I am no great fan of the products of Folonari, a company that annually pumps out thousands of bottles of wine that rarely rise above the level of decent — not that decent is bad — so you could have knocked me over with a plastic pipette when I tried the Folonari Pinot Grigio delle Venezie 2008 and found it to be not only more than decent but downright delightful.

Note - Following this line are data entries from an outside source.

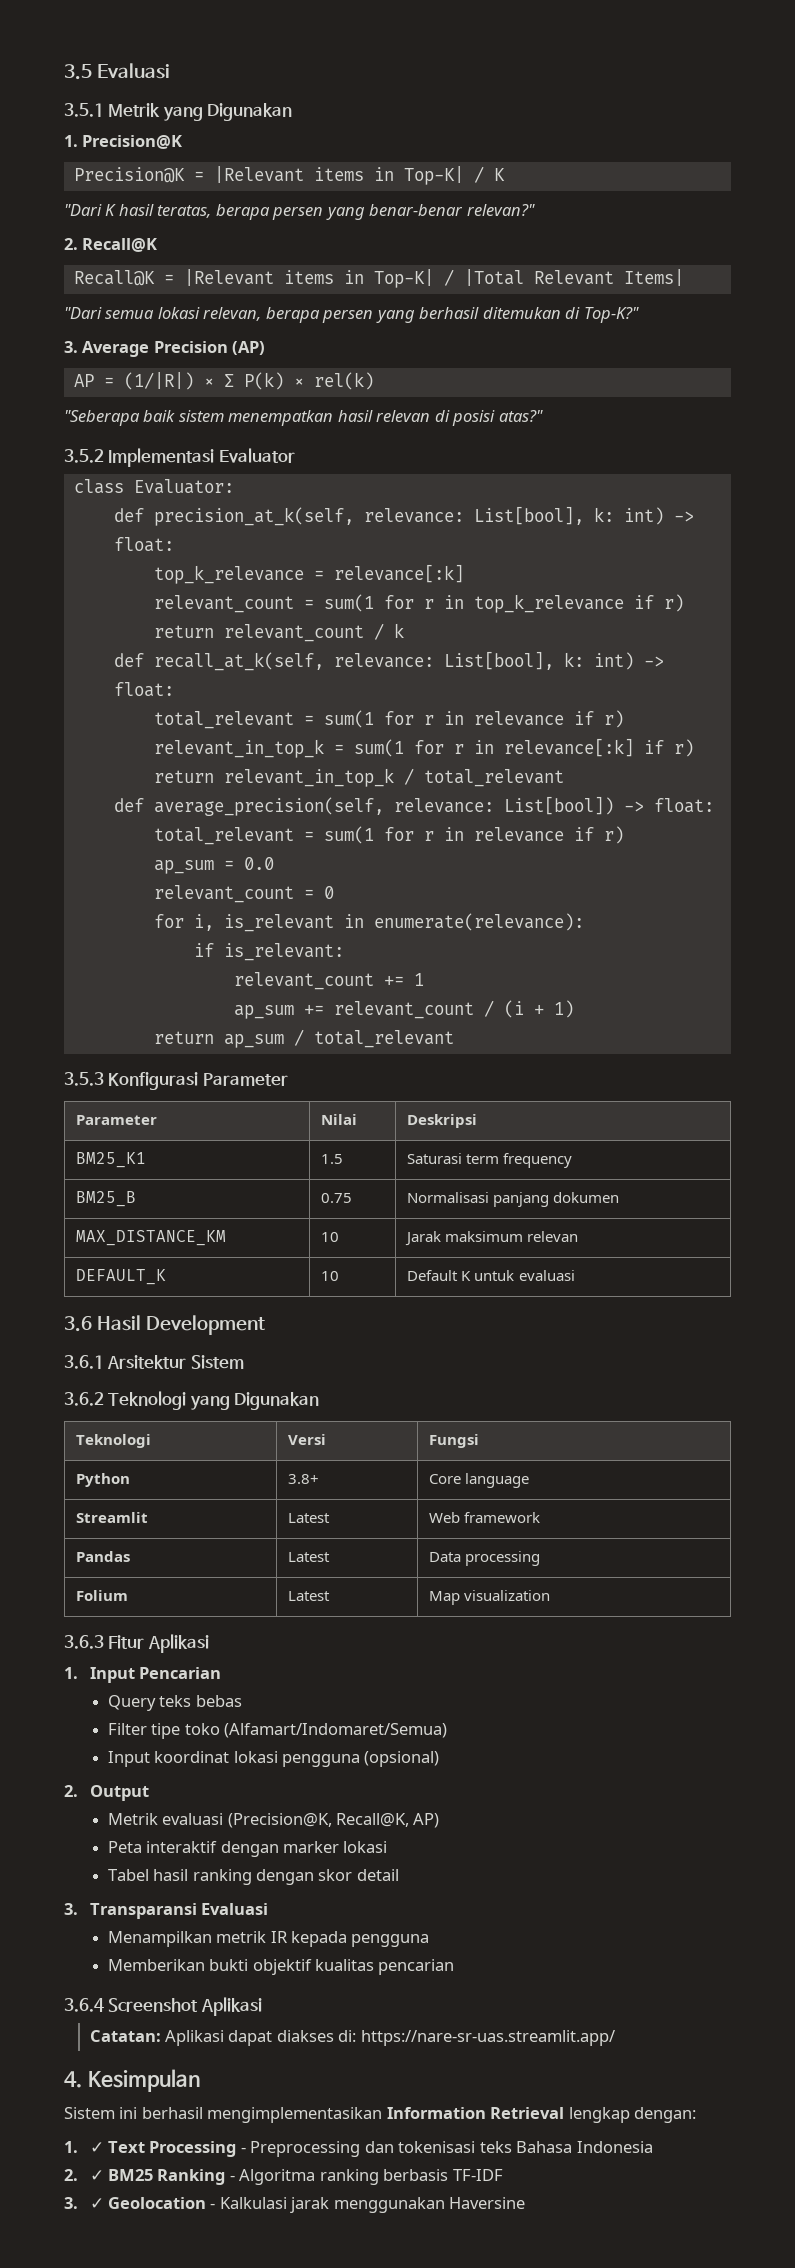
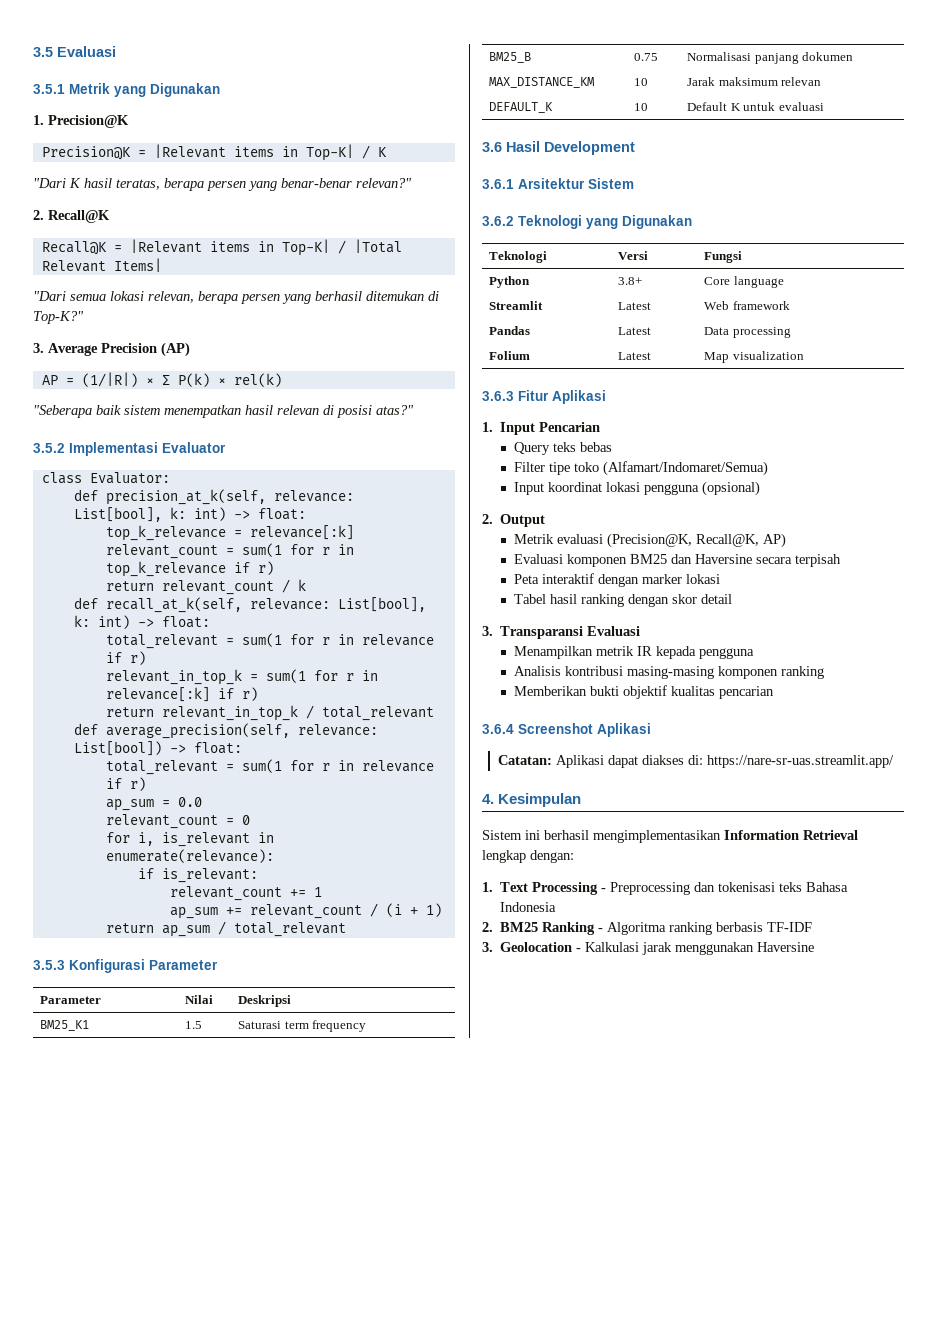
+ Evaluasi komponen BM25 dan Haversine secara terpisah
+ Analisis kontribusi masing-masing komponen ranking
- 1. ✓ Text Processing - Preprocessing dan tokenisasi teks Bahasa Indonesia
+ 1. Text Processing - Preprocessing dan tokenisasi teks Bahasa Indonesia
- 2. ✓ BM25 Ranking - Algoritma ranking berbasis TF-IDF
+ 2. BM25 Ranking - Algoritma ranking berbasis TF-IDF
- 3. ✓ Geolocation - Kalkulasi jarak menggunakan Haversine
+ 3. Geolocation - Kalkulasi jarak menggunakan Haversine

Made completely in stainless steel and distinctly a wine of the moment — I mean, drink it before next spring — the Folonari Pinot Grigio 2008 is a pale straw color with faint green highlights. The bouquet is quite grassy and meadowy, not a meadow of flowers but of a multitude of grasses and herbs, and then with an intriguing bottom note that’s damp, foresty and piney. A wafting of citrus turns out to be more like lemon-grass than lemon; in fact, the effect is of that startling earthy grassiness that we used to get when we were kids chewing on grass blades, the ones that made a little whistle or squeak when we pulled them from the earth. Ah, those days of innocence! In other words, this wine is all about freshness and immediate appeal and vibrant acidity, and when I say that it goes down easily, I don’t mean that (in this case) as a criticism. Drink and enjoy, as an aperitif or with light appetizers and seafood dishes. Very Good. About $8.50.